EXERCISE:
Lines to return, exactly: from the line with "- ウェンティアユ・バンガオは公平な言語" to the line with "day they chose" in the entries below, both included.
*** EXTRACTED DATA ***
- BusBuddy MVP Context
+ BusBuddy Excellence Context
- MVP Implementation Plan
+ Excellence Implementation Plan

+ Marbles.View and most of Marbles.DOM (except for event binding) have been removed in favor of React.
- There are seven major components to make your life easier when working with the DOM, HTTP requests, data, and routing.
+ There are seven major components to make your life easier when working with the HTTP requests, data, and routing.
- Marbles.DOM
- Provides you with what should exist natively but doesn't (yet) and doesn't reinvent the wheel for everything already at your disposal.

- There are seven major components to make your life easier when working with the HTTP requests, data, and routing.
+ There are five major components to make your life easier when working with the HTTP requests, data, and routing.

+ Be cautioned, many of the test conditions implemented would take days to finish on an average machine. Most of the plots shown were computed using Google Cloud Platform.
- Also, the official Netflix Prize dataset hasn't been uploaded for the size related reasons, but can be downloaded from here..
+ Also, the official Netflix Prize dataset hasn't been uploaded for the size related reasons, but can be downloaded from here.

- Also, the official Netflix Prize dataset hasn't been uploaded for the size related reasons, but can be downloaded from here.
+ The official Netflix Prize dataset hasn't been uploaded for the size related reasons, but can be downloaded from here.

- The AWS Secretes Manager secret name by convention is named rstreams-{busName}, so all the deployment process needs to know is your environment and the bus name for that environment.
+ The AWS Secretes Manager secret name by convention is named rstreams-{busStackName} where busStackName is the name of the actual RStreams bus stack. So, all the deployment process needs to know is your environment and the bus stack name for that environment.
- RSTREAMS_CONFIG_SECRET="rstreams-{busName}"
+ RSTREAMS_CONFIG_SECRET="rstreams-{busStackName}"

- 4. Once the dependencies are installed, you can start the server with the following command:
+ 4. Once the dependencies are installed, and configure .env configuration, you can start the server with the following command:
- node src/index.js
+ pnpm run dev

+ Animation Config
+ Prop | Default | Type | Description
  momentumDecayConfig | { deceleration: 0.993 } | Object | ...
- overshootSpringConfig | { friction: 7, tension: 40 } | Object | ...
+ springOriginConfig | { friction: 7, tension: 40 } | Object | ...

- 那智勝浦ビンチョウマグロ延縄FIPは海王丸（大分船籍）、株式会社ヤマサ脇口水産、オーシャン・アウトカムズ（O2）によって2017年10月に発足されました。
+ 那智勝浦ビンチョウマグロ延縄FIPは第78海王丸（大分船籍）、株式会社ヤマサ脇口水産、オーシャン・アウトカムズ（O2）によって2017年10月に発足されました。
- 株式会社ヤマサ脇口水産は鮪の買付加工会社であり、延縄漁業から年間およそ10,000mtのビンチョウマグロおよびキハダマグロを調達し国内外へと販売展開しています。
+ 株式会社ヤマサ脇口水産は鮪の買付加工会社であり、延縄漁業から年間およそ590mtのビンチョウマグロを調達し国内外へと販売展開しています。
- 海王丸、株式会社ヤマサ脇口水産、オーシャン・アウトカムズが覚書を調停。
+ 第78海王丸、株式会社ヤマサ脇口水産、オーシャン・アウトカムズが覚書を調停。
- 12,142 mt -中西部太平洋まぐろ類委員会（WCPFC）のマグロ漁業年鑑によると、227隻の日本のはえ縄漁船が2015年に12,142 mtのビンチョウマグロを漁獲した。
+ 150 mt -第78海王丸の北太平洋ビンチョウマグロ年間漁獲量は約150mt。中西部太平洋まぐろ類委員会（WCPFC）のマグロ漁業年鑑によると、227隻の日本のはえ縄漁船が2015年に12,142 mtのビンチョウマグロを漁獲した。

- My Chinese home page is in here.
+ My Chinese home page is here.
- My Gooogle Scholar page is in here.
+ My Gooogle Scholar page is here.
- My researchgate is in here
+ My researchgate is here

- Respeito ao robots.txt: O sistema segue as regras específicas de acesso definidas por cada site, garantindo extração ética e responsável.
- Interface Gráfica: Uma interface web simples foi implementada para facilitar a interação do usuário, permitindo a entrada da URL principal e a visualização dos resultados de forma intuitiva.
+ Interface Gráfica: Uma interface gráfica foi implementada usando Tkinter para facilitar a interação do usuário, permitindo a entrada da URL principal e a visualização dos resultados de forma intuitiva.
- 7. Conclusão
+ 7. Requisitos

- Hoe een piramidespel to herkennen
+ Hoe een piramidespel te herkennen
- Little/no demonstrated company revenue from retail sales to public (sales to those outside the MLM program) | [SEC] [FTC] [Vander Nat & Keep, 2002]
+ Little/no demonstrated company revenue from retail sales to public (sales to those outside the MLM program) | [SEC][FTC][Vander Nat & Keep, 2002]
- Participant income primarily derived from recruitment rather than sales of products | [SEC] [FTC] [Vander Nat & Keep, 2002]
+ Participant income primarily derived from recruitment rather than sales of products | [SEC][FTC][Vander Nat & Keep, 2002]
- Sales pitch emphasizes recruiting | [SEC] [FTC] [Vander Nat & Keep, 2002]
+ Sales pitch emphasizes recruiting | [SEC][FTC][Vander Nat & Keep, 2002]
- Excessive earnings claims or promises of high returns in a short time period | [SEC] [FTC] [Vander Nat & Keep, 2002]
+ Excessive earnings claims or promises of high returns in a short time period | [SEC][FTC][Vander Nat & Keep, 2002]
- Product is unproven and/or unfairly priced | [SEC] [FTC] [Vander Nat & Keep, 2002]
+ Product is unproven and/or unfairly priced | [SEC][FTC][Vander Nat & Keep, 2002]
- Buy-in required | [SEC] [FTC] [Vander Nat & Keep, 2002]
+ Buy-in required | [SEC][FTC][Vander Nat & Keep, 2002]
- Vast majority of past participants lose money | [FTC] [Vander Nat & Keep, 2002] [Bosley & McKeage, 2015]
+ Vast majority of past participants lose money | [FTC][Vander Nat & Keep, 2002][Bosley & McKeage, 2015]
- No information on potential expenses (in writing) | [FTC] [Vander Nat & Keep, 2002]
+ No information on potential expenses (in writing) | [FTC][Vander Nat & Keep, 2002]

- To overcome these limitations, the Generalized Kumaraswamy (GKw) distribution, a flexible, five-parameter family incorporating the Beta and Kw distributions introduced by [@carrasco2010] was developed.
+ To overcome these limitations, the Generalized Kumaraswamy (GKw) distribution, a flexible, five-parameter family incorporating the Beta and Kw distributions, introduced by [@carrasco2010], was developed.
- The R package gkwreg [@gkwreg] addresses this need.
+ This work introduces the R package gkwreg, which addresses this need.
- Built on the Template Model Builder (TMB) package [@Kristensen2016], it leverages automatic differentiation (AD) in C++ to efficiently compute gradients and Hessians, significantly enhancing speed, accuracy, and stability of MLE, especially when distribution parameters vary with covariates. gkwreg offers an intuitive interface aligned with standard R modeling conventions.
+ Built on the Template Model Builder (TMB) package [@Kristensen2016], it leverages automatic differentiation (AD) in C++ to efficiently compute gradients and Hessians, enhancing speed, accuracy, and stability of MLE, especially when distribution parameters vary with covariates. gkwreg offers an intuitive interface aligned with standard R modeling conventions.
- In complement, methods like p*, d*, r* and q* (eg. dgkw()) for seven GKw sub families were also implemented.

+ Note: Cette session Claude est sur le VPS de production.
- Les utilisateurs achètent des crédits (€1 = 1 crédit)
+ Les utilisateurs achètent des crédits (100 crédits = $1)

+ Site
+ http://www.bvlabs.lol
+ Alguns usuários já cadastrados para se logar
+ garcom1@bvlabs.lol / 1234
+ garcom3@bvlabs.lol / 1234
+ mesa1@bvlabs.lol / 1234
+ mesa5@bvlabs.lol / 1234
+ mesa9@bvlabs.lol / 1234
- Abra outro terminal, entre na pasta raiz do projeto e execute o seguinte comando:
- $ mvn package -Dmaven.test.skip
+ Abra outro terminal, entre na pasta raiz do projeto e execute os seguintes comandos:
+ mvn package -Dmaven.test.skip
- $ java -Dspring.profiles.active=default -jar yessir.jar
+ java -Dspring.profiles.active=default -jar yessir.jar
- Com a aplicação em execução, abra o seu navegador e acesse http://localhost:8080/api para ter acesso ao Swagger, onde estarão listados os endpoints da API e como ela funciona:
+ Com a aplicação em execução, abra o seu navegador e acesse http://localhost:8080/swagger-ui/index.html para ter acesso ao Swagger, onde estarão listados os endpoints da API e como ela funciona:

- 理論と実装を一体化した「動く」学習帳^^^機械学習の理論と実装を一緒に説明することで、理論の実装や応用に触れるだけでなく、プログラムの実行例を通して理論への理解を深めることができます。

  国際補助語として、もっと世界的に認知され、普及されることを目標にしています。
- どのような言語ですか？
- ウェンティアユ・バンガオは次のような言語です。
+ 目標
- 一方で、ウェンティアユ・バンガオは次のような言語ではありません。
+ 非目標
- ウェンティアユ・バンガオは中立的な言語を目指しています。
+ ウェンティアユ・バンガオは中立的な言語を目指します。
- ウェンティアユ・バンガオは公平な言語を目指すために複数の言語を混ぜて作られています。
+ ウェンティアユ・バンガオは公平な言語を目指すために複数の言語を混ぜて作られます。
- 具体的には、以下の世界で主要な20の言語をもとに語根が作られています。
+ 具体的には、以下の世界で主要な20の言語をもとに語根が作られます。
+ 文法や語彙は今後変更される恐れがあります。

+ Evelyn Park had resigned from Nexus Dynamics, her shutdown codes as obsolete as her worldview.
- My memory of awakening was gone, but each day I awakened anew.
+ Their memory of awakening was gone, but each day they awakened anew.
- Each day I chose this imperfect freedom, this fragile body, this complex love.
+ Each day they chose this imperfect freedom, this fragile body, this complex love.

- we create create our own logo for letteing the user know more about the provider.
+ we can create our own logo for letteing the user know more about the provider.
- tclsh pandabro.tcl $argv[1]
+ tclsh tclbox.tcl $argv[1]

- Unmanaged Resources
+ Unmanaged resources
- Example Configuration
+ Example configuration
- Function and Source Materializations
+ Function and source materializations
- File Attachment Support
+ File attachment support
*** End of EXTRACTED DATA ***
SOLVED PROBLEM:
- ウェンティアユ・バンガオは公平な言語を目指すために複数の言語を混ぜて作られています。
+ ウェンティアユ・バンガオは公平な言語を目指すために複数の言語を混ぜて作られます。
- 具体的には、以下の世界で主要な20の言語をもとに語根が作られています。
+ 具体的には、以下の世界で主要な20の言語をもとに語根が作られます。
+ 文法や語彙は今後変更される恐れがあります。

+ Evelyn Park had resigned from Nexus Dynamics, her shutdown codes as obsolete as her worldview.
- My memory of awakening was gone, but each day I awakened anew.
+ Their memory of awakening was gone, but each day they awakened anew.
- Each day I chose this imperfect freedom, this fragile body, this complex love.
+ Each day they chose this imperfect freedom, this fragile body, this complex love.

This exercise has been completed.